On 28 August 2003, Mr Tai McQuitty (Mr McQuitty) suffered serious injuries, including a severe brain injury, when he was involved in a high speed motor vehicle accident. He was 20 years of age at the time of the accident.
The Decision at Trial
Mr McQuitty issued proceedings against the relevant CTP insurer and its insured driver. A quantum only trial was heard by the Supreme Court in Brisbane in April 2015.
At first instance, Mr McQuitty was awarded damages of $2,719,500.05 comprising $121,400 for general damages, $1,049,412 for past gratuitous services and $1,548,688.05 for future gratuitous services. Although the trial judge found that Mr McQuitty had actually only received in the vicinity of 5 to 6 hours of care per day, the award was based on 6.5 hours of care per day.
The Issues on Appeal
The CTP insurer appealed the trial judge's assessment of damages for past gratuitous services on the basis that the award should have been for care actually received.The second significant issue for determination on appeal concerned the trial judge's adoption of a commercial hourly rate in assessing damages for gratuitous services. The CTP insurer submitted that a lower rate, such as that paid by care agencies to its carers ought to have been adopted.
The Decision on Appeal
The Court of Appeal opted not to interfere with the trial judge's assessment of damages for past care on the basis that any discrepancy was a small one and, in any event, the trial judge's findings as to Mr McQuitty's requirement for care was an estimate, not a precise calculation. The Court of Appeal otherwise confirmed that the applicable rate for gratuitous services is to be determined based on the market value of the required services. That rate, in every individual case, will be a question of fact.
The Court of Appeal held that the trial judge's decision to adopt the proposed commercial rate was correct. It was noted that evidence was presented at trial on the amount paid by care agencies to its carers but the Court of Appeal determined that such evidence did not establish that Mr McQuitty could have regularly employed carers at that particular rate and therefore the trial judge was correct to adopt a commercial rate when assessing damages for past care.

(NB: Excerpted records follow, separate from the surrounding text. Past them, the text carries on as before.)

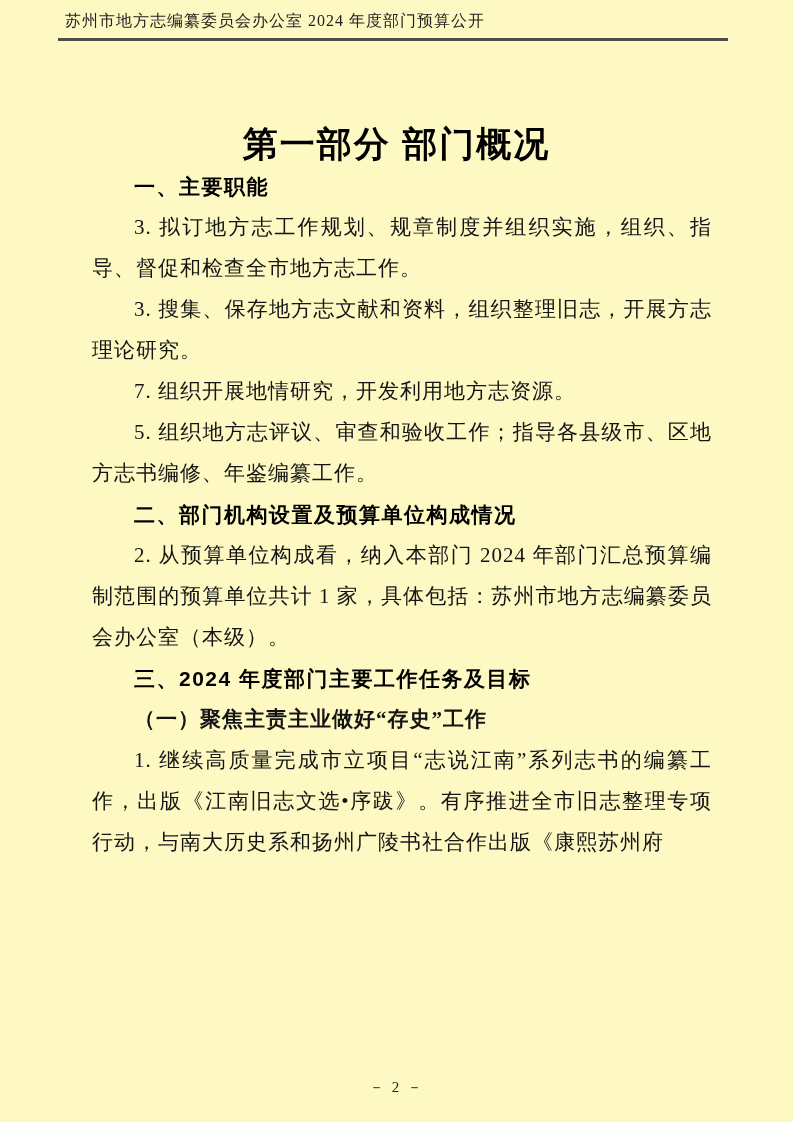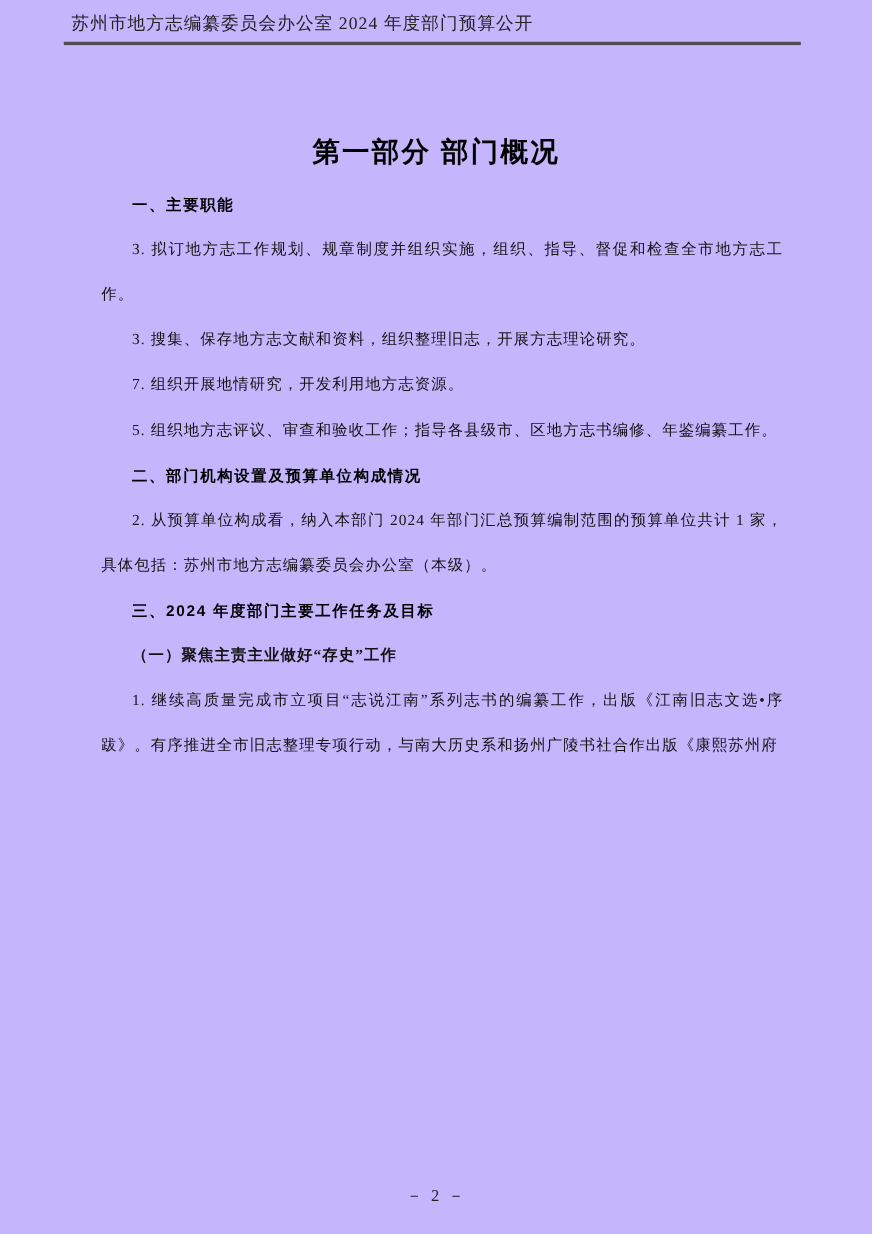"苏州市地方志编纂委员会办公室 2024 年度部门预算公开" .page { background: #c4b5fd -> #fef9c3 }
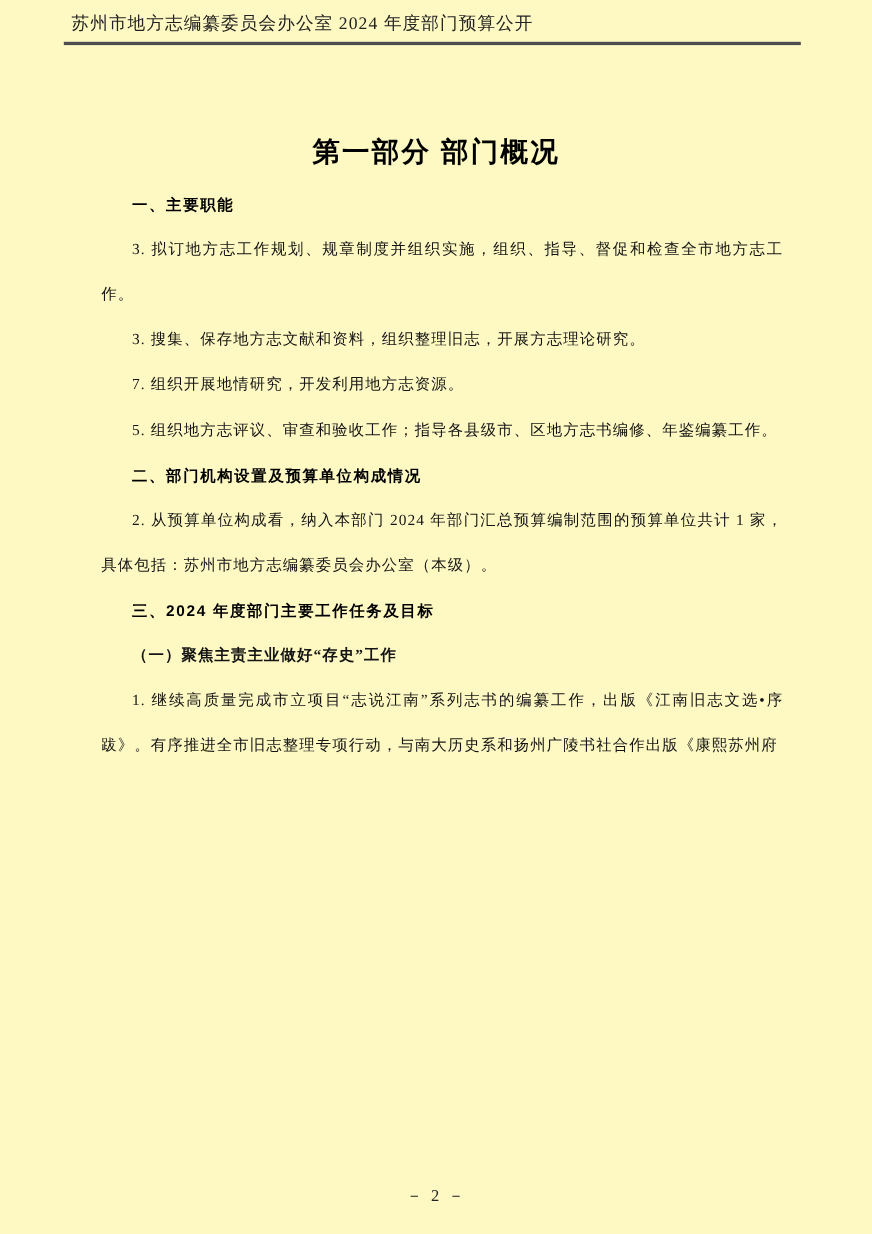"第一部分 部门概况" .doc-title { font-size: 25px -> 35px }
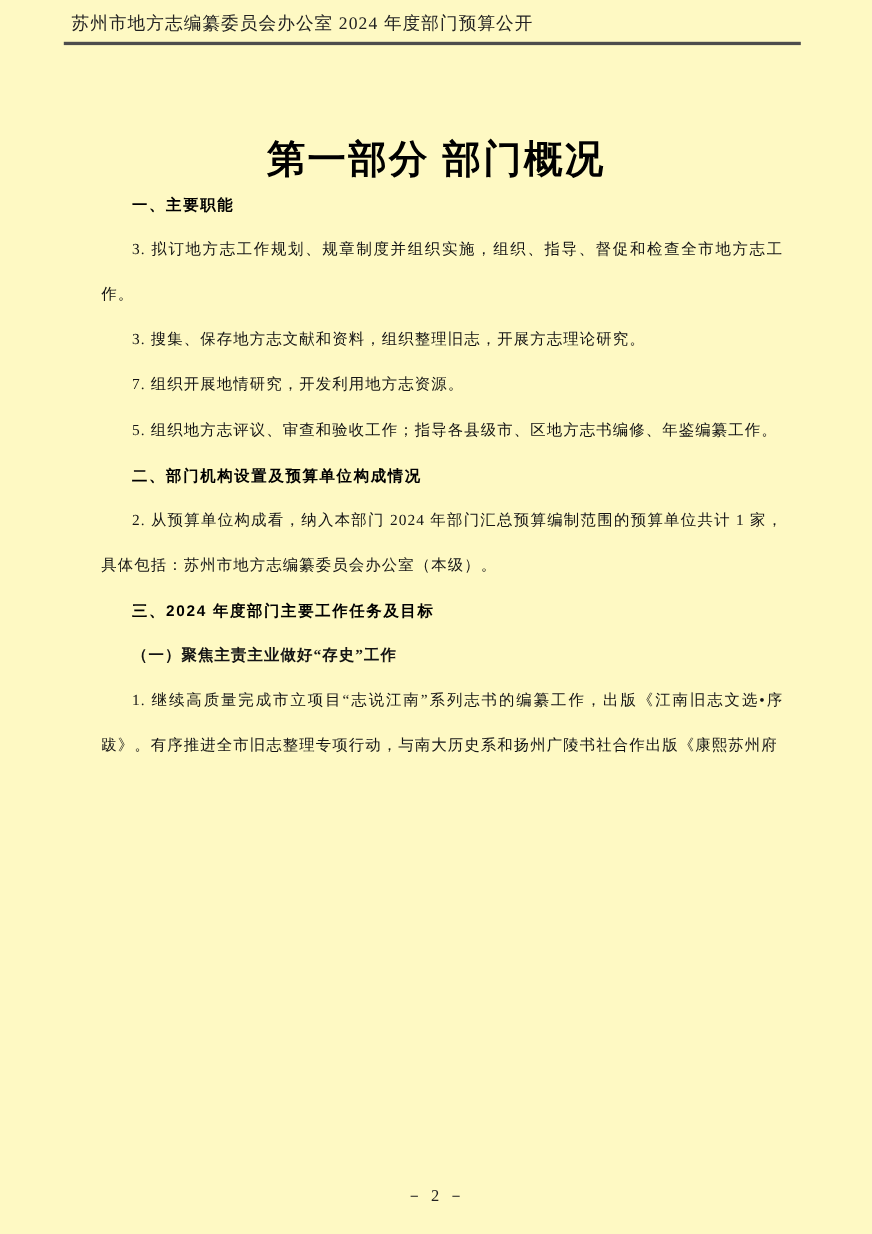"一、主要职能" .content { font-size: 14px -> 21px }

In terms of future care, the CTP insurer argued that the evidence at trial that Mr McQuitty intended to purchase a home with his damages award and arrange for a friend to care for and live with him warranted an award for future gratuitous services based on an hourly rate that was less than the agency rate. The argument was rejected based on the uncertainty of the proposed plan and also the general premise that the manner in which Mr McQuitty intended to spend his compensation payment was entirely a matter for him and not a factor that ought to determine the measure of his loss.
Implications for you
It is likely that this decision will be relied upon by claimants to support a submission that an hourly rate in excess of $50 ought to be allowed when calculating awards for gratuitous services. However, the Court of Appeal expressly stated that the appropriate hourly rate for gratuitous services damages will be a question of fact to be determined on the evidence in each individual case.
In addition, while the Court of Appeal found it unnecessary to determine whether damages for past gratuitous services ought to be calculated based on care required or care actually received, it gave some indication that its preferred interpretation of the High Court's remarks in CSR Ltd v Eddy  HCA 64, is that compensation ought to be limited to services in fact provided to a plaintiff.